A Solution to spam problem?

spam hash!

NADS: Nemo's Approach to Destroying Spam

That is, this is a NemProject, named in accordance with NINS.

(currently I use 'NADS' and 'SpamHash' fairly interchangably. If in the future I work on any other antispam measures, then they would be part of the NADS family alongside SpamHash. At this time however, SpamHash is the only member in the family.

What does it do?

A spam honeypot delivery point is known to recieve 100% spam. All incoming messages to this mailbox are then hashed with spamsum, and a database of hashes kept.

Then as a seperate filter, all incoming messages to anyone are checked against the database of hashes. If the new message rates as "similar", then it is also assumed to be spam, classified and sorted as such.

Notes

ssdeep (based upon spamsum) is a maintained utility (in debian testing at time of writing for eg) that can be used for some testing of effectiveness. It also appears to perform considerably better than spamsum, no doubt due to optimisations. It cannot accept data from STDIN except limitedly via /dev/stdin
The hashDB should be rotated. New scores are appended at the end, so approx a month of scores to be kept. (note however that this is a flat text file with no internal dates (would spamsum mind if dates are munged in as "not formatted correctly spamsum scores"?), so rotation would likely have to be performed in a "number of lines" manner. Say, 'keep the last 10,000 scores' and rotate daily.
filtered messages should be kept for sanity checking

Lexicon used here

spamsum: the algorithm that generates spamsum hashes.
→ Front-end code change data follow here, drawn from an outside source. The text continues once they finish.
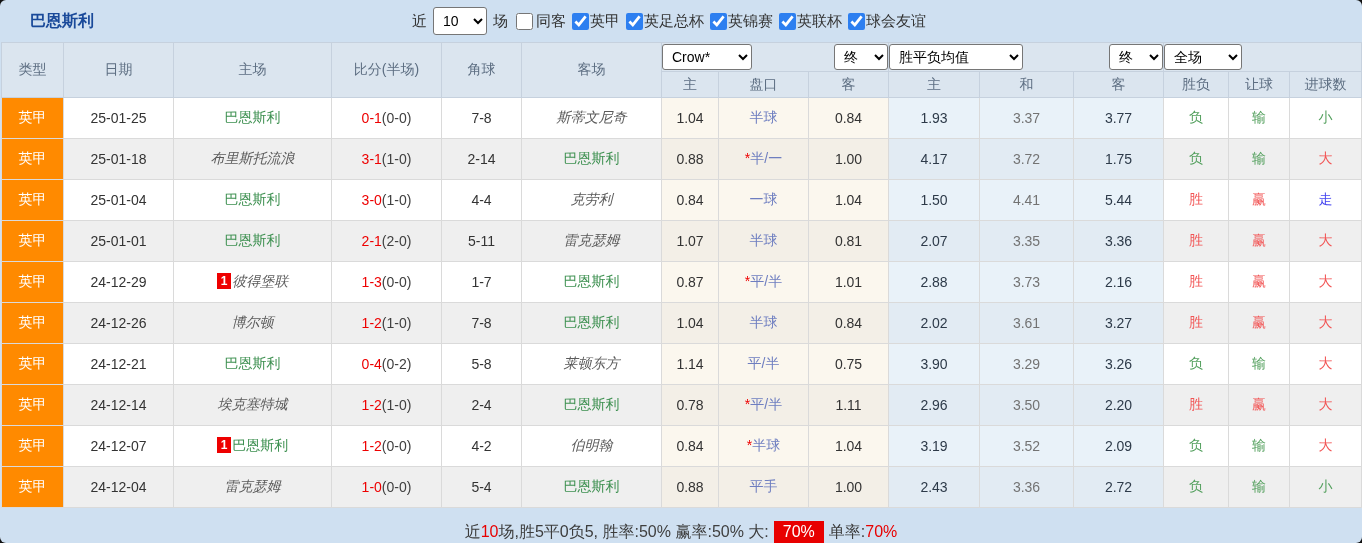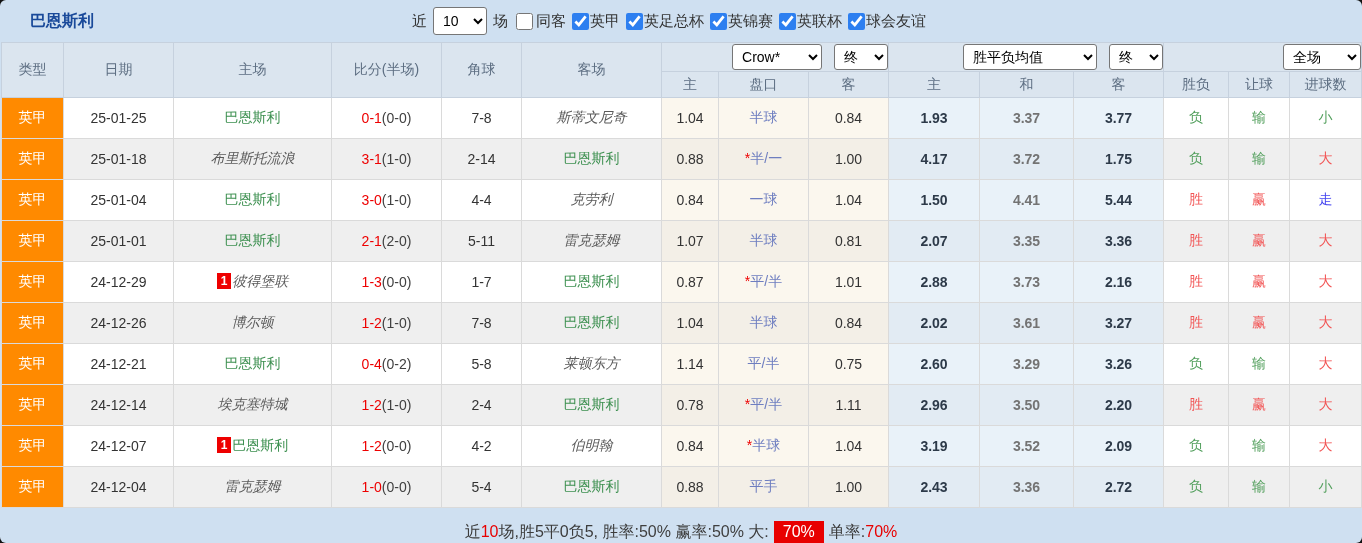"Crow*" .selwrap { justify-content: flex-end -> space-between }
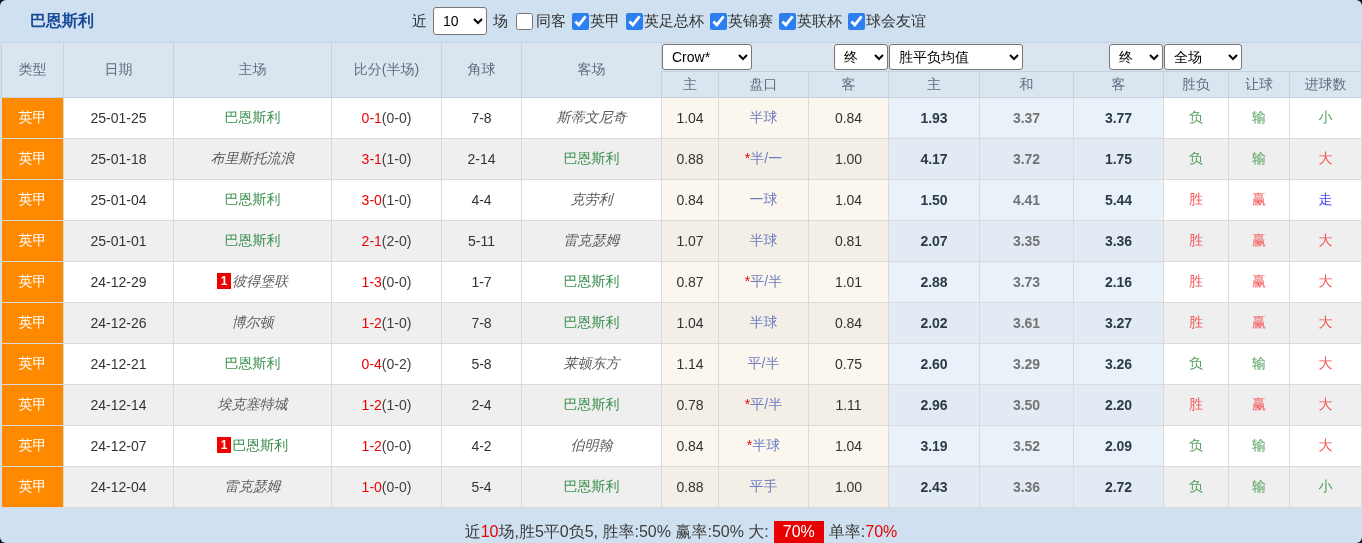"1.93" td.x2 { font-weight: bold -> none }
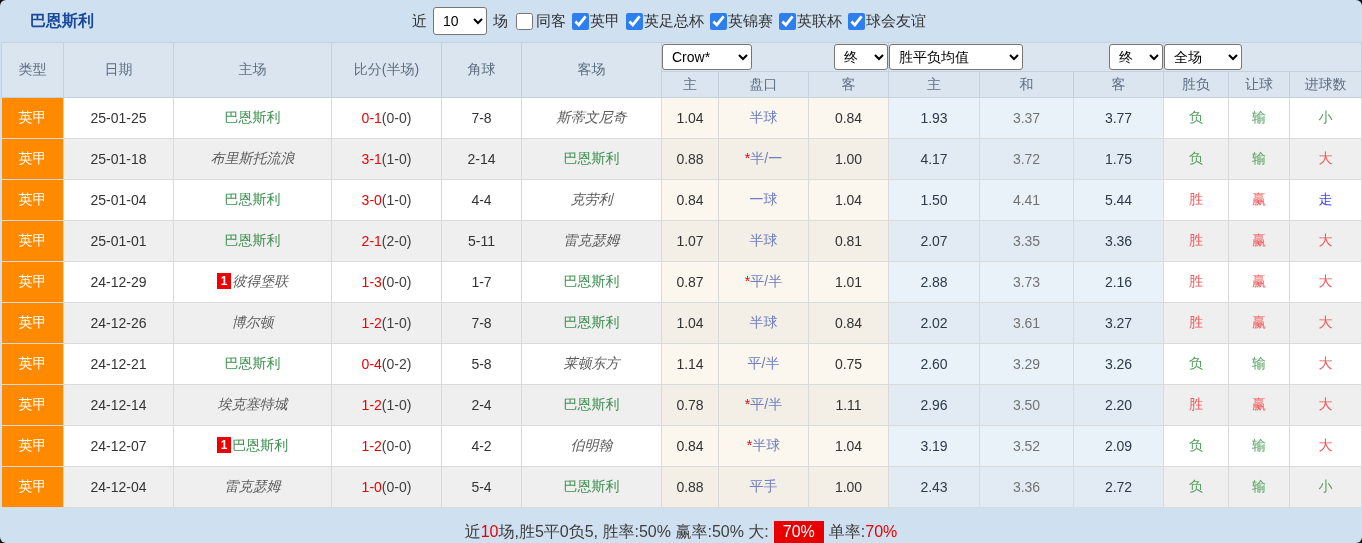"2.60" td.x2 { text: 2.60 -> 3.90 }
Note that 'spamsum' is also the name of the first program that implemented the spamsum algorithm. I will endeavour to make it clear which I mean by context.
ssdeep - Another program to implement spamsum.

hashDB: the database of spamsum scores. (currently implemented as a flat file: spamsum_scores)
spamcatches: archive of emails which were caught by being too similar to a pre-scored message
spamhashes: archive of emails that generated the hashDB

Scope

SMTP Phase	post-DATA
CPU Use	medium (needs more testing)
Memory Use	low (needs more testing)
False Positives	low (assumed, to be tested)
Maintenance	low
Effectiveness	good (stabilising at 90-95% on a spam honeypot with spamsum threshold at 25. Yet to formally test on a mixed feed)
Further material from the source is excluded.